EUA enviarão entre 20.000 e 30.000 soldados ao Afeganistão

Os Estados Unidos ampliarão seu efetivo militar no Afeganistão enviando entre 20 mil e 30 mil homens antes do verão boreal de 2009, anunciou neste sábado o chefe do Estado-Maior americano, almirante Mike Mullen.

AFP |

O general americano David McKiernan, que comanda as forças internacionais no Afeganistão, havia pedido o envio de mais de 20.000 soldados para ajudar a combater os rebeldes talibãs.

"As tropas solicitadas pelo general McKiernan são as que necessitamos para um futuro imediato. Não penso por enquanto que haverá um aumento superior a 20.000 ou 30.000 soldados", declarou o almirante Mullen em entrevista à imprensa em Cabul.

"Esperamos que estejam lá a partir da primavera (boreal), e o mais tarde no verão", acrescentou Mullen.

"O desafio é encontrar o que chamamos de 'facilitadores', os serviços de saúde, a ligação entre civis e militares (...) e todas as tropas de apoio, que são muito importantes", explicou o almirante.

"A faixa de reforço está entre 20.000 e 30.000 soldados, não tenho ainda números precisos, mas poderemos ter mais homens aqui se formos capazes de avançar em matéria de desenvolvimento e gestão", destacou Mullen.

O almirante fez uma crítica implícita à administração do presidente afegão, Hamid Karzai, cuja capacidade para administrar o país com eficiência e combater a corrupção é cada vez mais questionada.

"Talvez subestimemos a capacidade do governo afegão de conseguir o impacto que desejamos devido à própria história do Afeganistão", disse Mullen, estimando que "do ponto de vista objetivo, é estratégico permitir às comunidades, às tribos, tomar decisões sobre seu futuro".
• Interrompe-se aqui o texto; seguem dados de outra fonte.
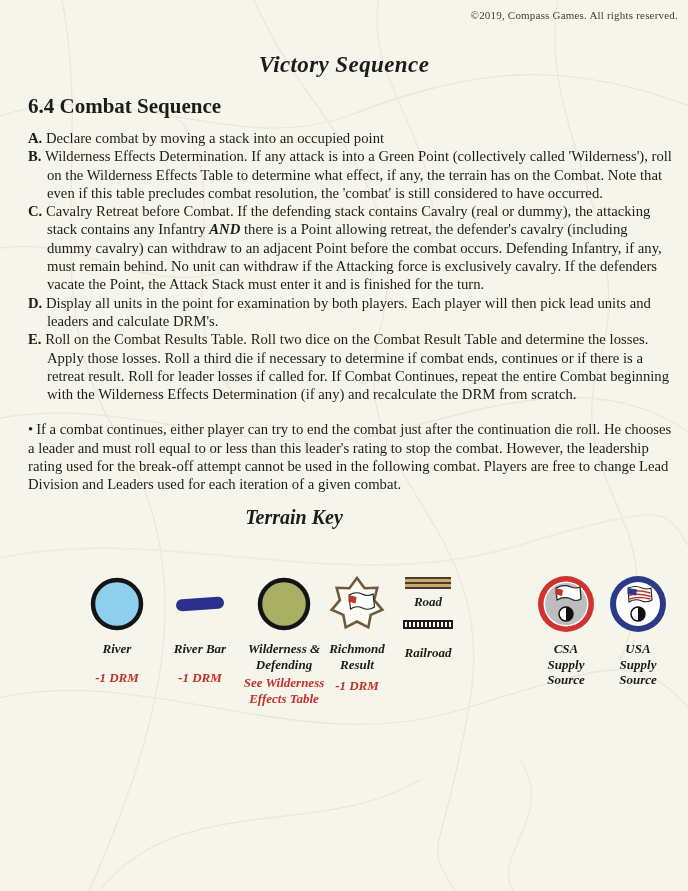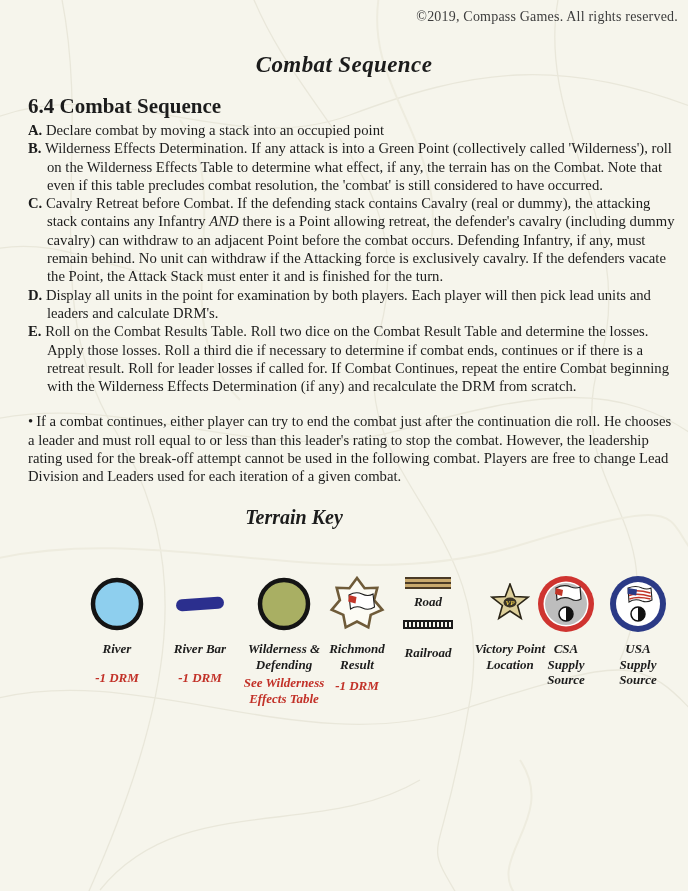--- a/index.html
+++ b/index.html
@@ -12,7 +12,7 @@
   svg.bgmap { position:absolute; top:0; left:0; z-index:0; }
   .layer { position:absolute; z-index:1; }
 
-  .copyright { top:9px; right:10px; font-size:14px; color:#3d3d3d; letter-spacing:0.2px; }
+  .copyright { top:9px; right:10px; font-size:11px; color:#3d3d3d; letter-spacing:0.2px; }
 
   .title { top:52px; left:0; width:688px; text-align:center;
            font-size:23px; font-weight:bold; font-style:italic; letter-spacing:0.4px; }

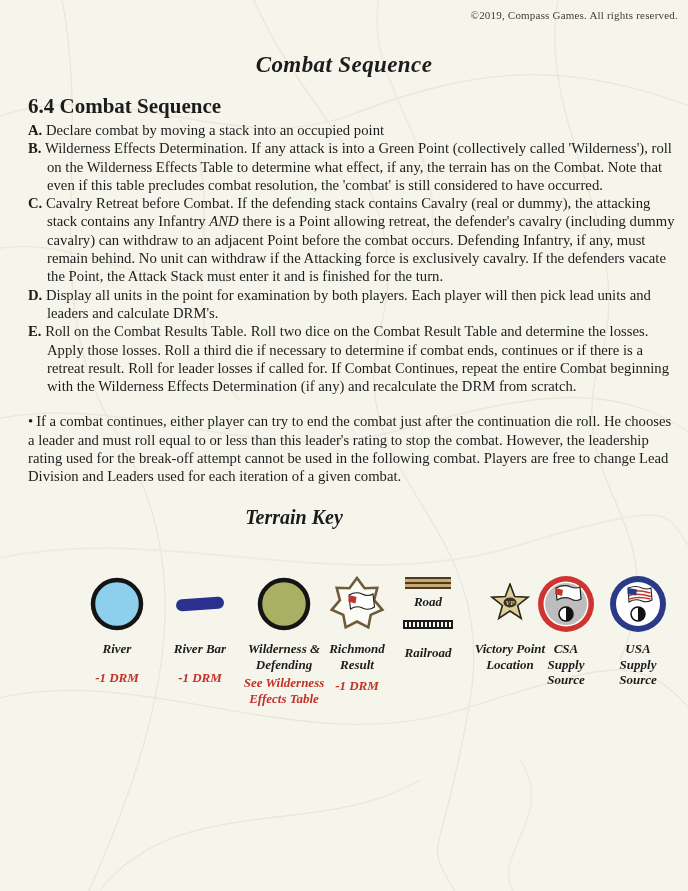--- a/index.html
+++ b/index.html
@@ -79,7 +79,7 @@
 
 <div class="layer copyright">©2019, Compass Games. All rights reserved.</div>
 
-<div class="layer title">Combat Sequence</div>
+<div class="layer title">Victory Sequence</div>
 
 <div class="layer content">
   <div class="h64">6.4 Combat Sequence</div>

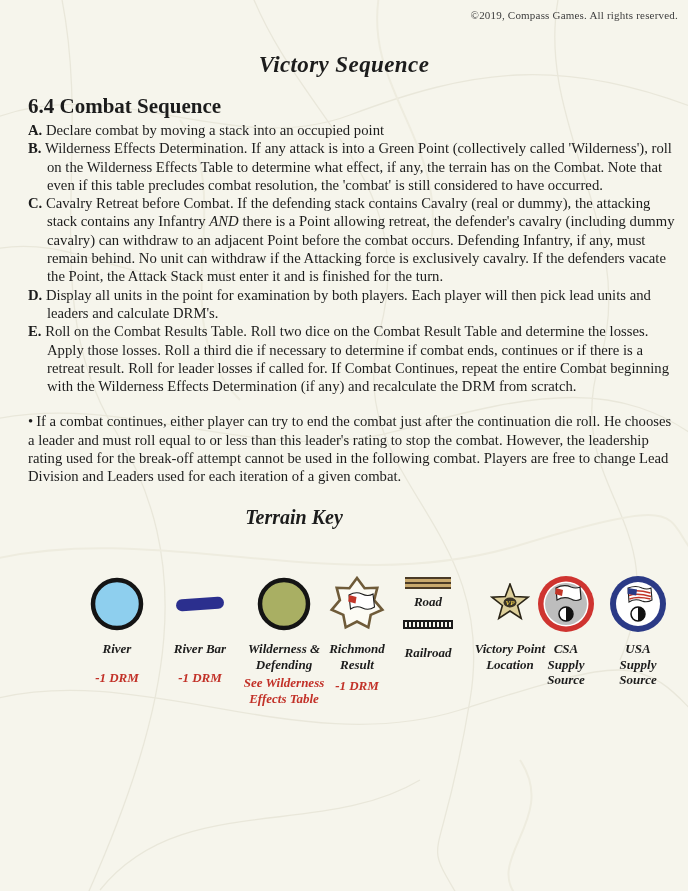--- a/index.html
+++ b/index.html
@@ -18,7 +18,7 @@
            font-size:23px; font-weight:bold; font-style:italic; letter-spacing:0.4px; }
 
   .content { top:94px; left:28px; width:647px; font-size:14.7px; line-height:18.3px; }
-  .h64 { font-size:21px; font-weight:bold; line-height:25px; margin-bottom:2px; }
+  .h64 { font-size:21px; font-weight:bold; line-height:25px; margin-bottom:10px; }
   .para { padding-left:19px; text-indent:-19px; }
   .plabel { font-weight:bold; }
   .and { font-weight:normal; font-style:italic; }

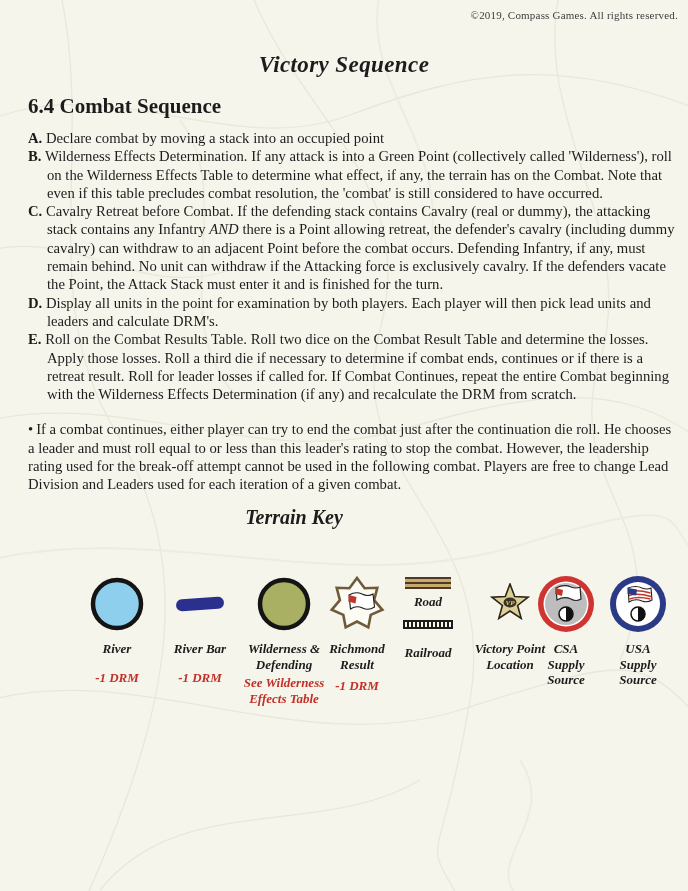--- a/index.html
+++ b/index.html
@@ -21,7 +21,7 @@
   .h64 { font-size:21px; font-weight:bold; line-height:25px; margin-bottom:10px; }
   .para { padding-left:19px; text-indent:-19px; }
   .plabel { font-weight:bold; }
-  .and { font-weight:normal; font-style:italic; }
+  .and { font-weight:bold; font-style:italic; }
   .bullet-para { margin-top:17px; }
   .bullet-char { margin-right:3px; }
 

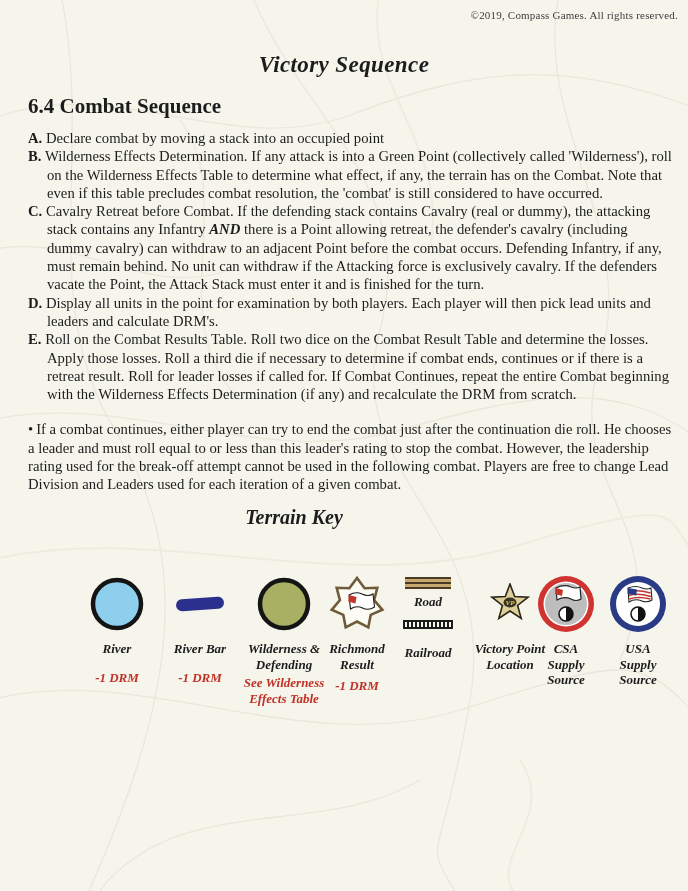--- a/index.html
+++ b/index.html
@@ -177,19 +177,6 @@
     <div class="tk-label rail-label">Railroad</div>
   </div>
 
-  <div class="tk-col col-vp">
-    <div class="icon-box">
-      <svg width="44" height="42" viewBox="0 0 44 42">
-        <polygon points="22,1 26.7,13.5 40.1,14.1 29.6,22.5 33.2,35.4 22,28 10.8,35.4 14.4,22.5 3.9,14.1 17.3,13.5" fill="#ddcf9a" stroke="#2a2416" stroke-width="1.6"></polygon>
-        <ellipse cx="22" cy="19.5" rx="6.5" ry="5" fill="#3a3426"></ellipse>
-        <text x="22" y="22" text-anchor="middle" font-size="7" font-weight="bold" font-style="italic" fill="#e8c84a">VP</text>
-      </svg>
-    </div>
-    <div class="tk-label">
-      <div>Victory Point</div>
-      <div>Location</div>
-    </div>
-  </div>
 
   <div class="tk-col col-csa">
     <div class="icon-box">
Sobre a possibilidade de negociar com os talibãs, após Karzai propor o diálogo ao mulá Omar, líder dos rebeldes islâmicos, o almirante foi prudente: "É uma contra-insurreição, há sempre um momento no qual é preciso dar alternativas aos indivíduos que fazem parte da insurreição e que estão propensos à reconciliação, mas também é necessário fazer isto em posição de força".

O presidente eleito dos Estados Unidos, Barack Obama, prometeu retirar as tropas do Iraque para reforçar a frente afegã, que vê com uma das prioridades de sua política externa.

O ano de 2008 foi o pior para as forças internacionais no Afeganistão desde sua chegada ao país, em 2001, para expulsar os talibãs do poder: nos últimos 12 meses, 287 soldados estrangeiros morreram no país, assim como mil policiais e militares afegãos, além de 2 mil civis.

Nos últimos dois anos, os rebeldes afegãos duplicaram a intensidade de sua campanha, apesar da presença de 70 mil militares estrangeiros no país, a metade dos EUA.